La bourde de l’annonce de la mort de la reine Fabiola par l’agence Belga dénote une confusion grave du rôle des médias dans une société démocratique. Elle est l’aboutissement de la place excessive accordée à l’audience dans la détermination des priorités, hiérarchies et modes de traitement de l’information.
Au règne de l’audimat, expression passive du règne de l’audience, s’ajoute le populisme du « journalisme citoyen », forme active d'une politique essentiellement marketing de rapport au public.
"Journalisme citoyen?". Faisons un sort à cette expression, car il n’y a rien de citoyen dans le mélange d’une fonction spécifique, celle du journalisme, et l’intervention du grand public. Cette idée est au journalisme ce que le paramilitarisme, le vigilantisme et les rondes nocturnes contre la délinquance sont à la police et à l’Etat de droit : une perversion.
Les citoyens ont évidemment le droit de s’exprimer librement, en rue, dans les cafés, sur des blogs, mais ils ne peuvent en aucun cas prétendre faire du journalisme. Ce métier, même s’il pêche aussi par ses bavures, a ses règles et sa mission. Il doit répondre notamment à des exigences strictes de vérification de l’information et à une appréciation permanente de l’impact de celle-ci sur la société.

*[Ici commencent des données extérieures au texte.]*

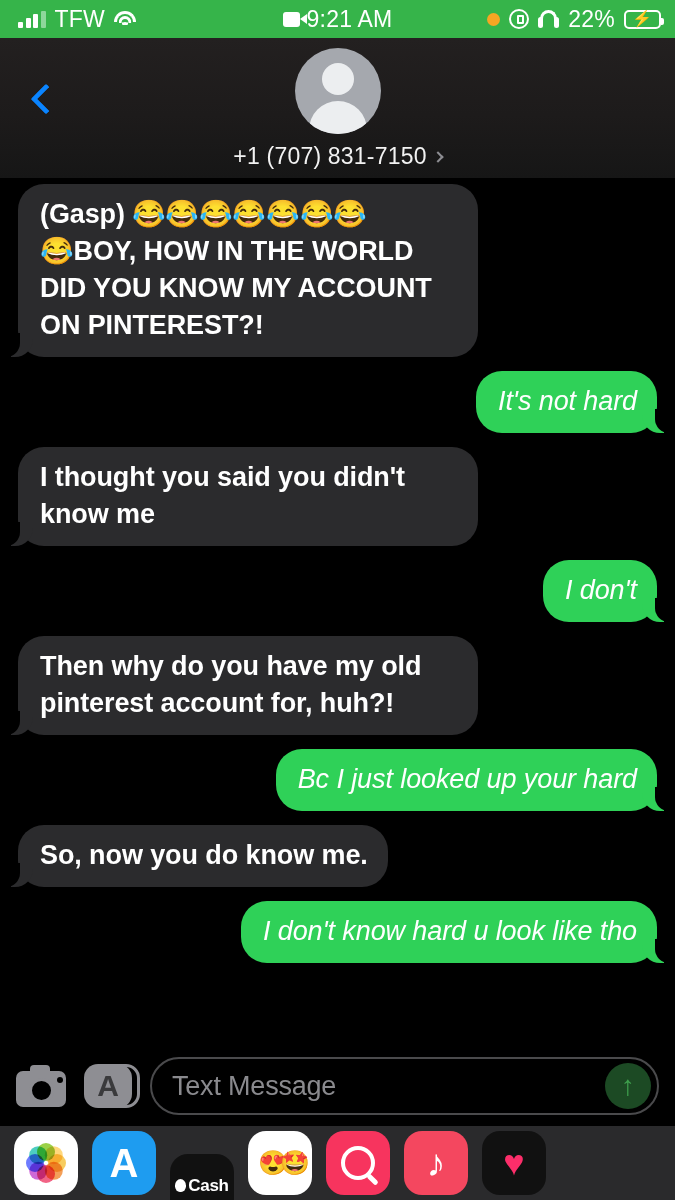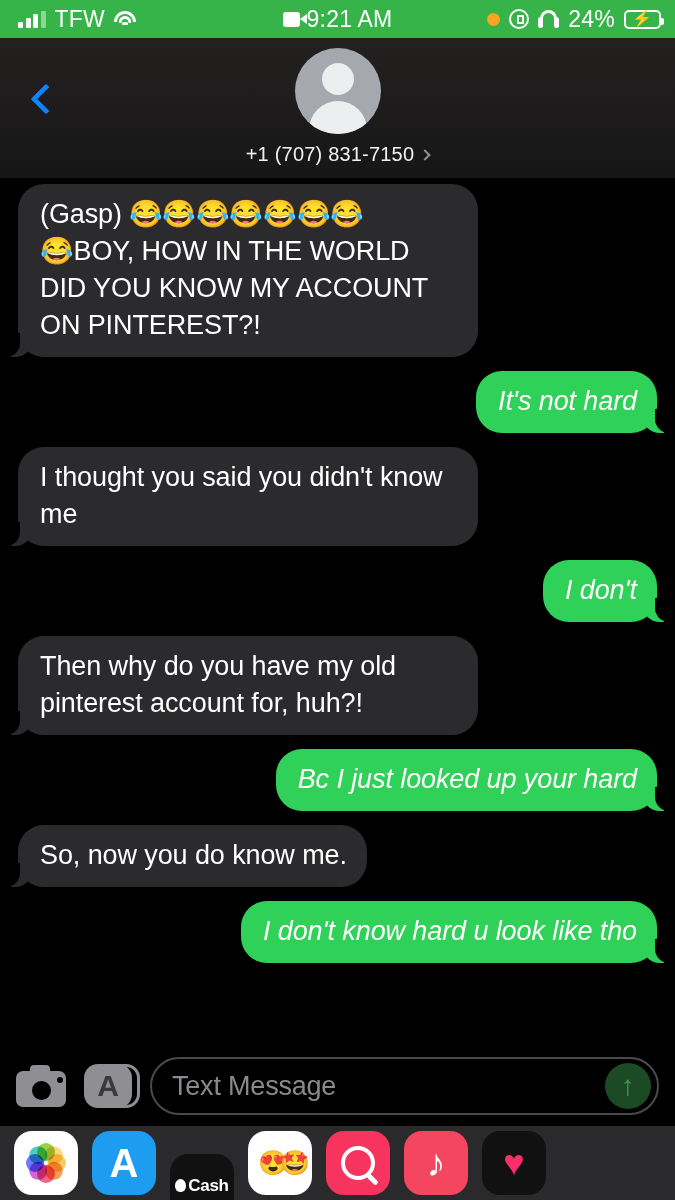"24%" span.sb-text { text: 24% -> 22% }
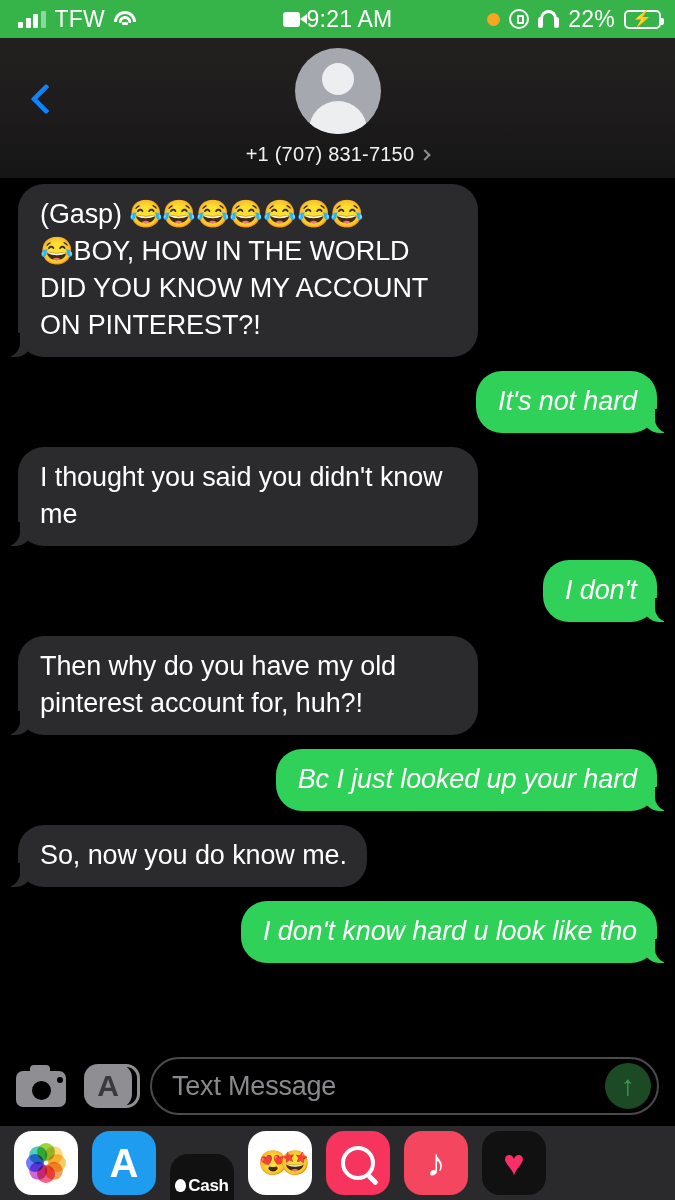"+1 (707) 831-7150" .contact-name { font-size: 20px -> 23px }
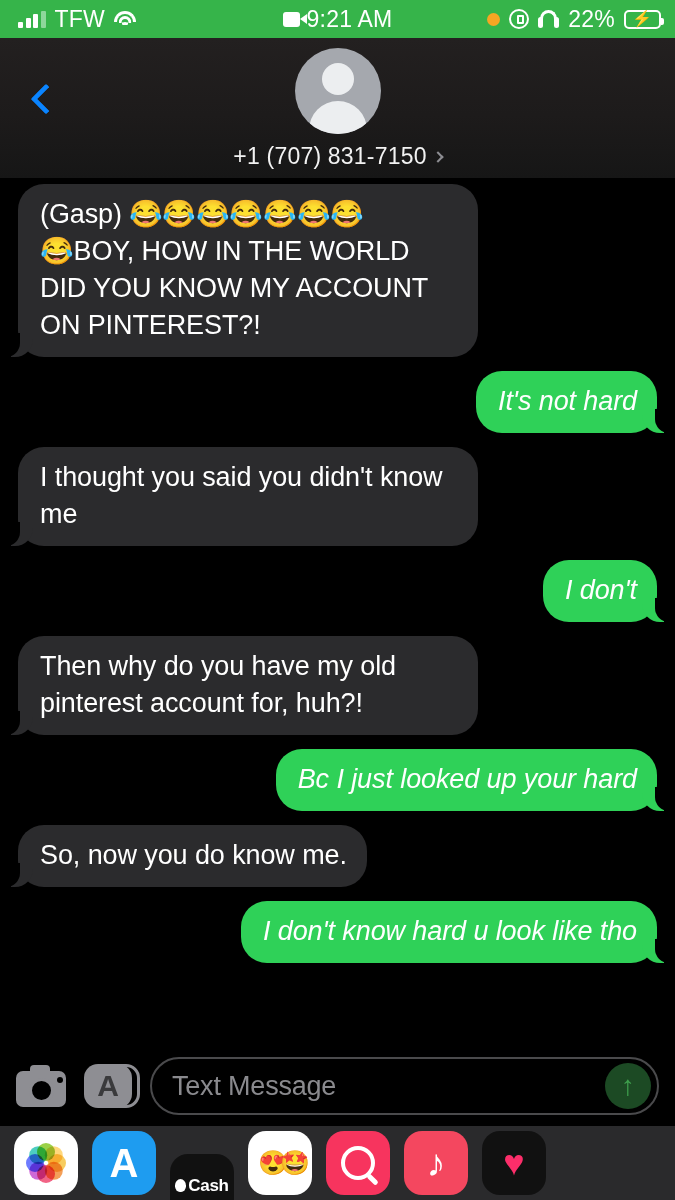"(Gasp) 😂😂😂😂😂😂😂" .row.in { font-weight: none -> bold }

Le titre très noble de "journalisme citoyen" doit être réservé au journalisme qui vise à renforcer la citoyenneté. Cet objectif requiert de fournir les faits et les idées qui permettant aux femmes et aux hommes d’agir et de participer aux enjeux politiques en toute connaissance de cause.
S’il n’y a pas de citoyens journalistes, mais des citoyens qui peuvent informer "en direct" ou en passant par des journalistes, les journalistes ne sont pas nécessairement tous citoyens, car cette fonction n’est assumée et promue que par une partie de la profession.
En dépit de l'outrage à la reine Fabiola, l'affaire Belga est venue à point pour susciter un débat au sein de la profession. Le secrétaire général adjoint de l'AJP (Association des journalistes professionnels), Jean-François Dumont, dans une interview accordée au Soir, a clairement remis l'Eglise ou la Maison du peuple au centre du village: ces "inventions" qui se réclament du journalisme doivent être bannies.
Les patrons de Belga auraient-ils voulu paraphraser la fameuse phrase de la guerre du Vietnam: "nous avons dû détruire le journalisme pour le sauver".